Problem to work on >> The entries shown next need to be written again word for word.

━━━━━ Recorded data ━━━━━

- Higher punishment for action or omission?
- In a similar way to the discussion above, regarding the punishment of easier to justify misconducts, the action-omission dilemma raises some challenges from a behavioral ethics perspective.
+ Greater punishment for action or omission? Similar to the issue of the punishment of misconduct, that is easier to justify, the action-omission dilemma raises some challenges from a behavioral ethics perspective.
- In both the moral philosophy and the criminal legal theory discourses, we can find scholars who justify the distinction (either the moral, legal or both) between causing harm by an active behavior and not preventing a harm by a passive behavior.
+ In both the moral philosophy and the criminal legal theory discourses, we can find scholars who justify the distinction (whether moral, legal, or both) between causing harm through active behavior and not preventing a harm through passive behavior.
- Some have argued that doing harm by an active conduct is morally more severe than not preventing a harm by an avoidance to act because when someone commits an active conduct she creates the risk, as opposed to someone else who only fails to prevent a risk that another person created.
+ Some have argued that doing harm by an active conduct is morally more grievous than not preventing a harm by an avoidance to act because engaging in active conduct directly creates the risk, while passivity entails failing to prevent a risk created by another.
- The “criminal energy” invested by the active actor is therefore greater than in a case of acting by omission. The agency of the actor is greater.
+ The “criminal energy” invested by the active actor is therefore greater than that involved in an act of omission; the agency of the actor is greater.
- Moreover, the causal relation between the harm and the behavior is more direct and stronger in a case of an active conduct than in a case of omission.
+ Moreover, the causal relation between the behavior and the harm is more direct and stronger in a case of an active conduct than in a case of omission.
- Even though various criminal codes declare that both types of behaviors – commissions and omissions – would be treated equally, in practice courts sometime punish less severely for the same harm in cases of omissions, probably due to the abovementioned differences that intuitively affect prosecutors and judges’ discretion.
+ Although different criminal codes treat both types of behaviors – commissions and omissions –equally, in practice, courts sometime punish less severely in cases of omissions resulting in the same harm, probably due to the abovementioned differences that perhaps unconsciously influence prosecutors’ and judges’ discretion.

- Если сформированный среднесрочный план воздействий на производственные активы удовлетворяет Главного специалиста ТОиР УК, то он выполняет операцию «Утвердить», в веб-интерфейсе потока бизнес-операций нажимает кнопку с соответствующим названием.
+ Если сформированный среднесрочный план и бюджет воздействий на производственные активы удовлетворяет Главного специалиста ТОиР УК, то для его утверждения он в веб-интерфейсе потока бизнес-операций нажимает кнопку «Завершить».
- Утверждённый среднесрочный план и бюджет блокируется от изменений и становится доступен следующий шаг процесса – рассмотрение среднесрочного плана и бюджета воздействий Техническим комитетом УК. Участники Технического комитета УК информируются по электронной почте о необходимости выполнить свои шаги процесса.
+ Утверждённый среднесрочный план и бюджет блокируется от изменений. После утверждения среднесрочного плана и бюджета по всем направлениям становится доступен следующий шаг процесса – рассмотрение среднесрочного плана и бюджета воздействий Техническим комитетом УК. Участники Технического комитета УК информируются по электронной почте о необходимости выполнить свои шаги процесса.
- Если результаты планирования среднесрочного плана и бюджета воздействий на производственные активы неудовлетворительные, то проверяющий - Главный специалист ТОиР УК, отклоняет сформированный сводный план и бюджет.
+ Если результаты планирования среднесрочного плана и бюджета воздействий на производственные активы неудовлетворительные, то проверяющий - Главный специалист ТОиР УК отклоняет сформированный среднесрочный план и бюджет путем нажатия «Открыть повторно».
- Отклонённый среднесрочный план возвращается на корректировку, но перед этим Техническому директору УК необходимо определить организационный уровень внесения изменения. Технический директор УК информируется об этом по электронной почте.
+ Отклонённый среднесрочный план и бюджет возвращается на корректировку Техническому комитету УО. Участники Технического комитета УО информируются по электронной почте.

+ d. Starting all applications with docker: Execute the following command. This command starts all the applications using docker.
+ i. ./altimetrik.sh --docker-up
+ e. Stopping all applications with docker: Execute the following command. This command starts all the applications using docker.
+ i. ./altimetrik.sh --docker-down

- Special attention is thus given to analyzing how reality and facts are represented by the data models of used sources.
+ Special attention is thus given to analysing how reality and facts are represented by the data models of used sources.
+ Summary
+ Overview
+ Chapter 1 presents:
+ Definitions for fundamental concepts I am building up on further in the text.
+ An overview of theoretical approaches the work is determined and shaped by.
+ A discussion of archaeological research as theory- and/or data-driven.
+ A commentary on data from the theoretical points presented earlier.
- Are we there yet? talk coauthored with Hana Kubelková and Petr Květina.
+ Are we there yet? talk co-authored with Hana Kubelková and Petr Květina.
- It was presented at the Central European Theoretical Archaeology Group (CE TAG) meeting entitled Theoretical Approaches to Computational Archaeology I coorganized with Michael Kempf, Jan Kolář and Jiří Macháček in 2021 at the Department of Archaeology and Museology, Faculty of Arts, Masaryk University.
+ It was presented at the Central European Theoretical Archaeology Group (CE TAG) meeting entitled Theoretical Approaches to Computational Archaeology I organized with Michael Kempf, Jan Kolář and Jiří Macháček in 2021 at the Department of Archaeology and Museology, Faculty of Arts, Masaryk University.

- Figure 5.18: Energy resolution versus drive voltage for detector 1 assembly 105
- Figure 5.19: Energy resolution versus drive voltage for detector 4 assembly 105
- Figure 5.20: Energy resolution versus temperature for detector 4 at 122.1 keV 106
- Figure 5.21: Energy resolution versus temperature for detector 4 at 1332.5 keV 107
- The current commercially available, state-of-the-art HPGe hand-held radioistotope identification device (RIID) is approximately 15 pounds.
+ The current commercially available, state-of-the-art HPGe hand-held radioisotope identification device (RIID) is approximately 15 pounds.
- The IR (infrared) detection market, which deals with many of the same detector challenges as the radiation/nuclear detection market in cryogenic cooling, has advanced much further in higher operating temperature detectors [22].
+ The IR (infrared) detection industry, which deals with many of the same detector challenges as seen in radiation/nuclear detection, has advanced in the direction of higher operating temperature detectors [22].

━━━━━

Solution to this task >>
- Higher punishment for action or omission?
- In a similar way to the discussion above, regarding the punishment of easier to justify misconducts, the action-omission dilemma raises some challenges from a behavioral ethics perspective.
+ Greater punishment for action or omission? Similar to the issue of the punishment of misconduct, that is easier to justify, the action-omission dilemma raises some challenges from a behavioral ethics perspective.
- In both the moral philosophy and the criminal legal theory discourses, we can find scholars who justify the distinction (either the moral, legal or both) between causing harm by an active behavior and not preventing a harm by a passive behavior.
+ In both the moral philosophy and the criminal legal theory discourses, we can find scholars who justify the distinction (whether moral, legal, or both) between causing harm through active behavior and not preventing a harm through passive behavior.
- Some have argued that doing harm by an active conduct is morally more severe than not preventing a harm by an avoidance to act because when someone commits an active conduct she creates the risk, as opposed to someone else who only fails to prevent a risk that another person created.
+ Some have argued that doing harm by an active conduct is morally more grievous than not preventing a harm by an avoidance to act because engaging in active conduct directly creates the risk, while passivity entails failing to prevent a risk created by another.
- The “criminal energy” invested by the active actor is therefore greater than in a case of acting by omission. The agency of the actor is greater.
+ The “criminal energy” invested by the active actor is therefore greater than that involved in an act of omission; the agency of the actor is greater.
- Moreover, the causal relation between the harm and the behavior is more direct and stronger in a case of an active conduct than in a case of omission.
+ Moreover, the causal relation between the behavior and the harm is more direct and stronger in a case of an active conduct than in a case of omission.
- Even though various criminal codes declare that both types of behaviors – commissions and omissions – would be treated equally, in practice courts sometime punish less severely for the same harm in cases of omissions, probably due to the abovementioned differences that intuitively affect prosecutors and judges’ discretion.
+ Although different criminal codes treat both types of behaviors – commissions and omissions –equally, in practice, courts sometime punish less severely in cases of omissions resulting in the same harm, probably due to the abovementioned differences that perhaps unconsciously influence prosecutors’ and judges’ discretion.

- Если сформированный среднесрочный план воздействий на производственные активы удовлетворяет Главного специалиста ТОиР УК, то он выполняет операцию «Утвердить», в веб-интерфейсе потока бизнес-операций нажимает кнопку с соответствующим названием.
+ Если сформированный среднесрочный план и бюджет воздействий на производственные активы удовлетворяет Главного специалиста ТОиР УК, то для его утверждения он в веб-интерфейсе потока бизнес-операций нажимает кнопку «Завершить».
- Утверждённый среднесрочный план и бюджет блокируется от изменений и становится доступен следующий шаг процесса – рассмотрение среднесрочного плана и бюджета воздействий Техническим комитетом УК. Участники Технического комитета УК информируются по электронной почте о необходимости выполнить свои шаги процесса.
+ Утверждённый среднесрочный план и бюджет блокируется от изменений. После утверждения среднесрочного плана и бюджета по всем направлениям становится доступен следующий шаг процесса – рассмотрение среднесрочного плана и бюджета воздействий Техническим комитетом УК. Участники Технического комитета УК информируются по электронной почте о необходимости выполнить свои шаги процесса.
- Если результаты планирования среднесрочного плана и бюджета воздействий на производственные активы неудовлетворительные, то проверяющий - Главный специалист ТОиР УК, отклоняет сформированный сводный план и бюджет.
+ Если результаты планирования среднесрочного плана и бюджета воздействий на производственные активы неудовлетворительные, то проверяющий - Главный специалист ТОиР УК отклоняет сформированный среднесрочный план и бюджет путем нажатия «Открыть повторно».
- Отклонённый среднесрочный план возвращается на корректировку, но перед этим Техническому директору УК необходимо определить организационный уровень внесения изменения. Технический директор УК информируется об этом по электронной почте.
+ Отклонённый среднесрочный план и бюджет возвращается на корректировку Техническому комитету УО. Участники Технического комитета УО информируются по электронной почте.

+ d. Starting all applications with docker: Execute the following command. This command starts all the applications using docker.
+ i. ./altimetrik.sh --docker-up
+ e. Stopping all applications with docker: Execute the following command. This command starts all the applications using docker.
+ i. ./altimetrik.sh --docker-down

- Special attention is thus given to analyzing how reality and facts are represented by the data models of used sources.
+ Special attention is thus given to analysing how reality and facts are represented by the data models of used sources.
+ Summary
+ Overview
+ Chapter 1 presents:
+ Definitions for fundamental concepts I am building up on further in the text.
+ An overview of theoretical approaches the work is determined and shaped by.
+ A discussion of archaeological research as theory- and/or data-driven.
+ A commentary on data from the theoretical points presented earlier.
- Are we there yet? talk coauthored with Hana Kubelková and Petr Květina.
+ Are we there yet? talk co-authored with Hana Kubelková and Petr Květina.
- It was presented at the Central European Theoretical Archaeology Group (CE TAG) meeting entitled Theoretical Approaches to Computational Archaeology I coorganized with Michael Kempf, Jan Kolář and Jiří Macháček in 2021 at the Department of Archaeology and Museology, Faculty of Arts, Masaryk University.
+ It was presented at the Central European Theoretical Archaeology Group (CE TAG) meeting entitled Theoretical Approaches to Computational Archaeology I organized with Michael Kempf, Jan Kolář and Jiří Macháček in 2021 at the Department of Archaeology and Museology, Faculty of Arts, Masaryk University.

- Figure 5.18: Energy resolution versus drive voltage for detector 1 assembly 105
- Figure 5.19: Energy resolution versus drive voltage for detector 4 assembly 105
- Figure 5.20: Energy resolution versus temperature for detector 4 at 122.1 keV 106
- Figure 5.21: Energy resolution versus temperature for detector 4 at 1332.5 keV 107
- The current commercially available, state-of-the-art HPGe hand-held radioistotope identification device (RIID) is approximately 15 pounds.
+ The current commercially available, state-of-the-art HPGe hand-held radioisotope identification device (RIID) is approximately 15 pounds.
- The IR (infrared) detection market, which deals with many of the same detector challenges as the radiation/nuclear detection market in cryogenic cooling, has advanced much further in higher operating temperature detectors [22].
+ The IR (infrared) detection industry, which deals with many of the same detector challenges as seen in radiation/nuclear detection, has advanced in the direction of higher operating temperature detectors [22].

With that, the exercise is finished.